<<<<

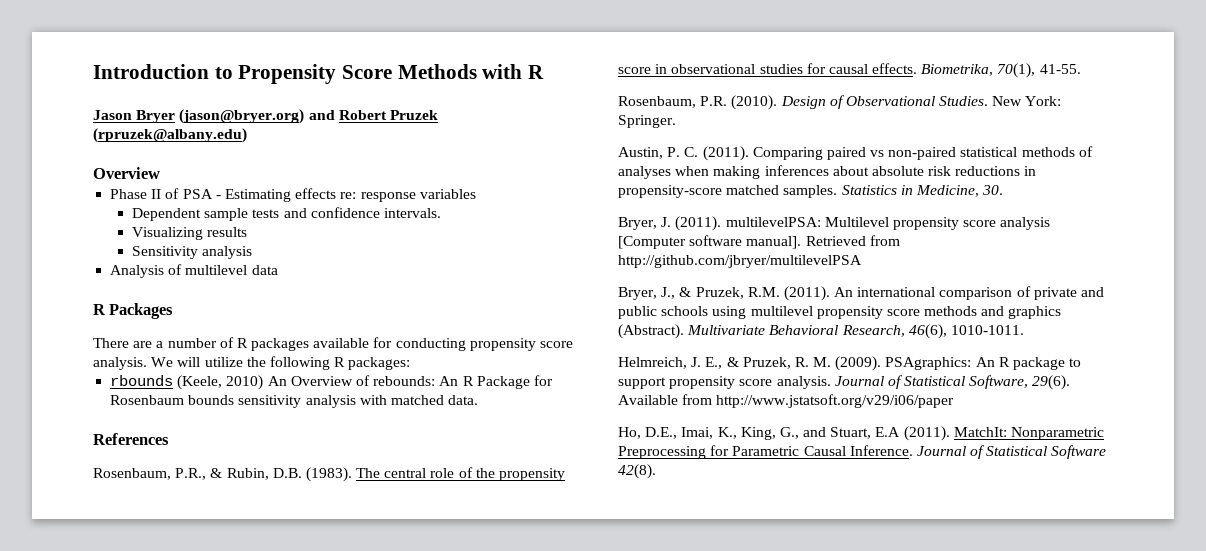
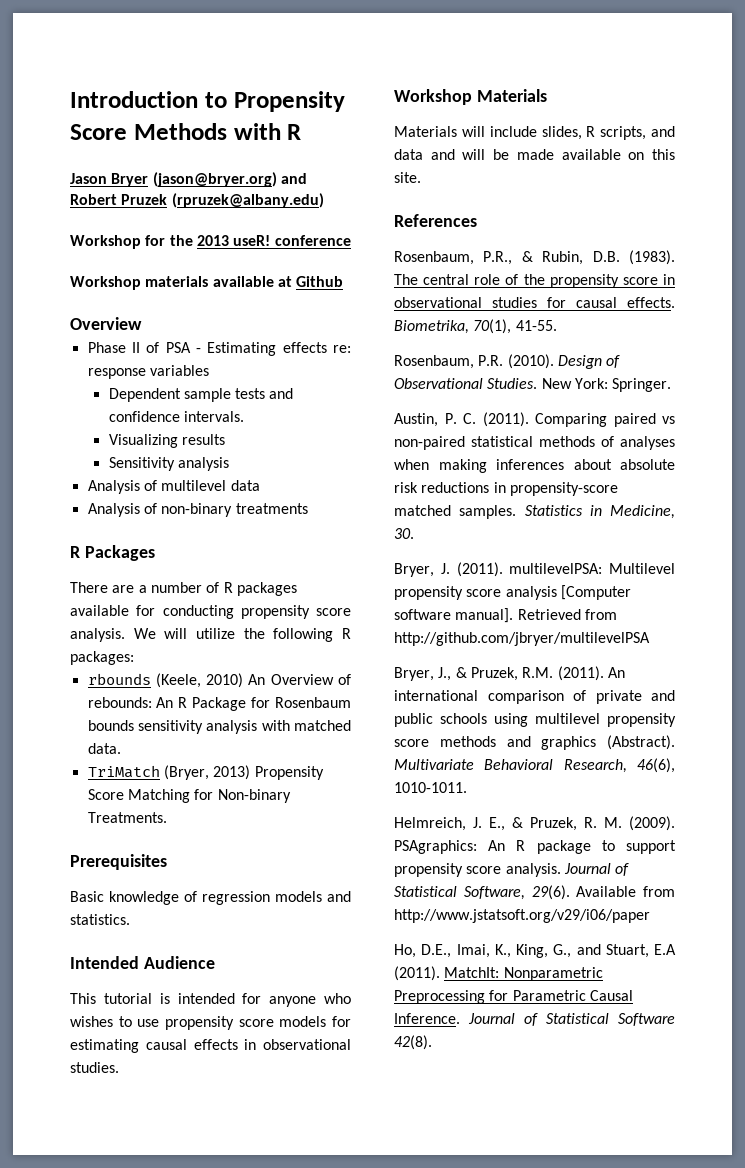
(247, 135) none -> [70,235,351,249] [70,276,344,290] // Workshop for the 2013 useR! conference // Workshop materials available at Github
(278, 270) none -> [87,503,308,517] // Analysis of non-binary treatments
(479, 400) none -> [87,765,324,780] [87,789,291,803] [87,812,167,823] [70,854,167,870] [70,891,351,905] [70,914,130,925] [70,956,215,969] [70,993,351,1007] [70,1016,351,1030] [70,1039,351,1053] [70,1062,119,1073] [394,89,547,105] [394,126,675,140] [394,149,675,160] [394,172,421,183] // TriMatch (Bryer, 2013) Propensity Score Matching for Non-binary Treatments. // Prerequisites // Basic knowledge of regression models and statistics. // Intended Audience // This tutorial is intended for anyone who wishes to use propensity score models for estimating causal effects in observational studies. // Workshop Materials // Materials will include slides, R scripts, and data and will be made available on this site.

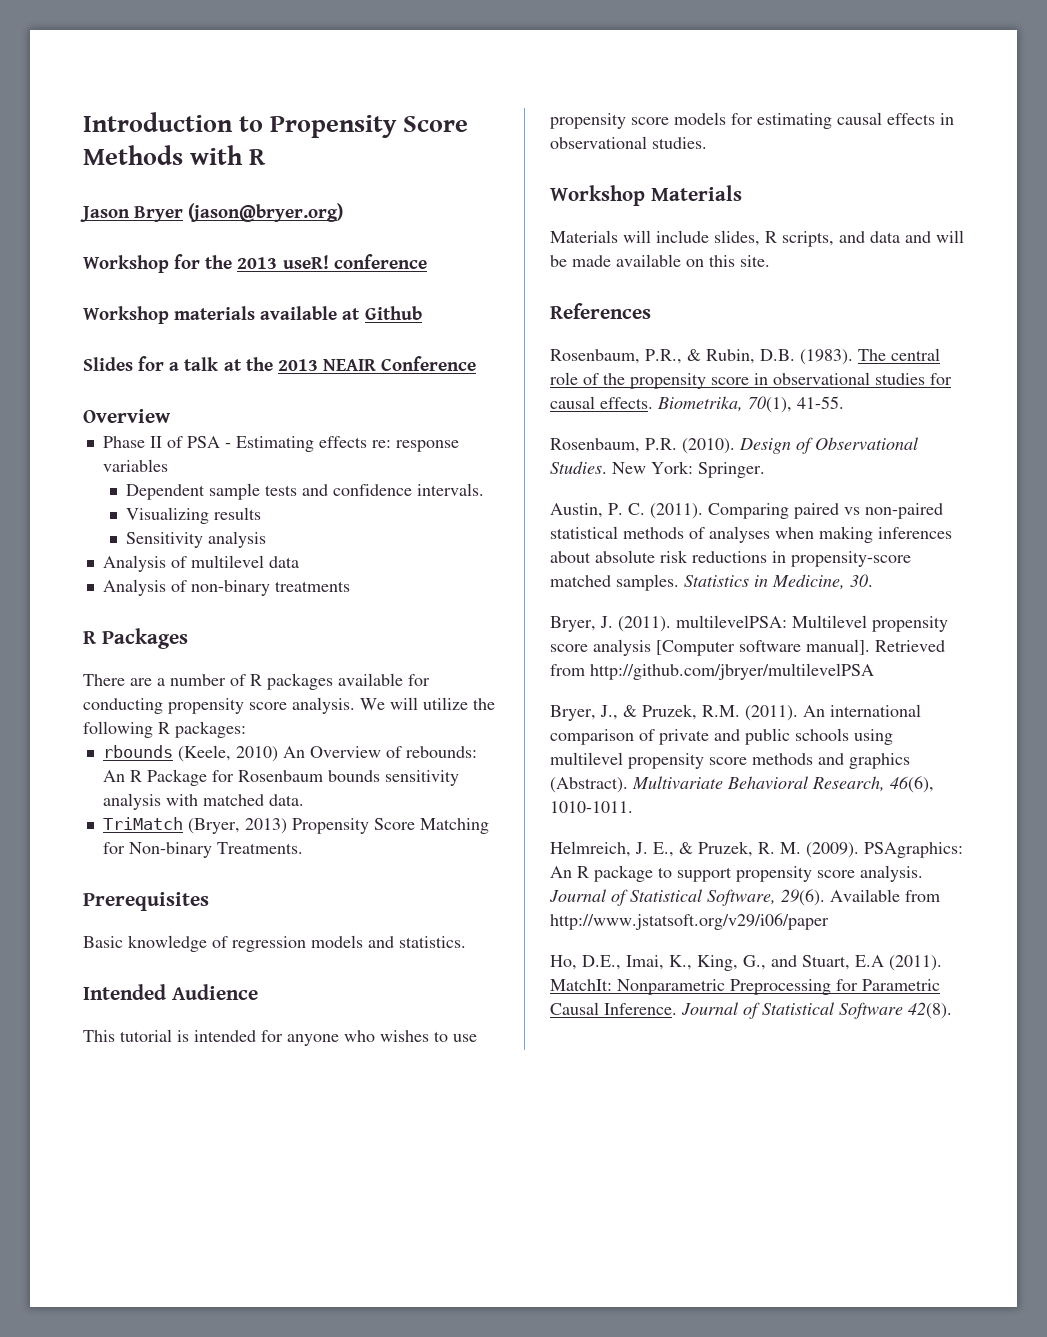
[280,173,307,184] [70,193,324,208] and Robert Pruzek (rpruzek@albany.edu) -> (344, 212) none
(344, 281) none -> [83,356,477,371] // Slides for a talk at the 2013 NEAIR Conference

>>>>

Each line from the beginning of the entries up to and including the one containing "(278, 270) none" must be restated exactly. Pictures are to be left out.

(247, 135) none -> [70,235,351,249] [70,276,344,290] // Workshop for the 2013 useR! conference // Workshop materials available at Github
(278, 270) none -> [87,503,308,517] // Analysis of non-binary treatments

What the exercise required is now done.